La fête se célébra le lendemain. On avait fait un abri pour les animaux, et c’est là qu’on leur envoya un orchestre pour qu’ils puissent eux aussi faire la fête. Pendant que le jeune homme se présentait devant le roi, la jeune fille avait pris soin de les nourrir, et c’est pourquoi la lionne ne l’avait pas accompagné chez le roi. Sinon, elle aurait été faire justice.
- Mais nous n’allons pas le laisser s’enfuir à si bon compte, dit-elle. Je pars à sa recherche, il a fui très loin, il s’est caché dans une grotte, avec une femme. Je vais les trouver et je les tuerai, d’un seul coup de patte.
Elle alla les tuer et revint avant le bal. Et tous allèrent danser.
Et ce n’était pas vrai que l’eau allait tarir, c’était une fausse rumeur, car l’eau n’a jamais tari. Le jeune homme était resté au cas où elle tarirait. Il était heureux chez le roi, qui les faisait vivre. Et les animaux pouvaient aller en forêt, comme toujours. Lui, il savait bien qu’ils y allaient, mais il restait avec sa femme.

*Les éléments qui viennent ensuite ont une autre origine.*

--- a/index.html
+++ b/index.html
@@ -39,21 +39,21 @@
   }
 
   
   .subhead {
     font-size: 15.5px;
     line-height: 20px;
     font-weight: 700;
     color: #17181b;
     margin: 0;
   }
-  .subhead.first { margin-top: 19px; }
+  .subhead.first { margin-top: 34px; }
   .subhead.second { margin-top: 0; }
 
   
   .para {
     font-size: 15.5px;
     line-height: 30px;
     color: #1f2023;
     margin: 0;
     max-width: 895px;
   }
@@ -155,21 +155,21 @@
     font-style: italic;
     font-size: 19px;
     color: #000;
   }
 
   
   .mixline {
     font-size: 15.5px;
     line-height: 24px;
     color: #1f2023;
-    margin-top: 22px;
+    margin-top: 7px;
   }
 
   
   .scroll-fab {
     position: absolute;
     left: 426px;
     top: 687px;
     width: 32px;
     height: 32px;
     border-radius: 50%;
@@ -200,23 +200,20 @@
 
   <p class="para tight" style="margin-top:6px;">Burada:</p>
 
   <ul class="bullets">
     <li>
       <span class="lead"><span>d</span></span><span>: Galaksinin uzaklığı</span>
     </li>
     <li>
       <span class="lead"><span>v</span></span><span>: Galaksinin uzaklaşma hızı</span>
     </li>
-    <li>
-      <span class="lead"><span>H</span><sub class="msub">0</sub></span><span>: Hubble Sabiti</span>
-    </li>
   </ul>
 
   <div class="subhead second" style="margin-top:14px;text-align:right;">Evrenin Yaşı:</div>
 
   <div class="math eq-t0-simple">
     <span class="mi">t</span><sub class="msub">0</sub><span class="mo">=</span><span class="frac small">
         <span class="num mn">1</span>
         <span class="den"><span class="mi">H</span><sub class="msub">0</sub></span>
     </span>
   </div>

Un jour, la mère de la jeune fille, qui était déjà âgée, tomba malade. Il n’y avait pas de remède, elle allait mourir. Elle demanda à la lionne si elle connaissait un remède et celle-ci lui répondit :
- J’y vais, moi, et maintenant. Ne désespérez pas. Je vais m’enfoncer dans la forêt jusqu’à ce que je retrouve ma grand-mère et mon grand-père. Eux, ils me donneront le remède. Toi, ne fais rien. La malade, nous allons la trouver. Partons, partons maintenant.
Ils partirent tous les deux, retrouvèrent l’aïeule et l’ailleul qui leur donnèrent le remède pour guérir la mère.
Alors moi, je suis partie, et eux, ils sont restés.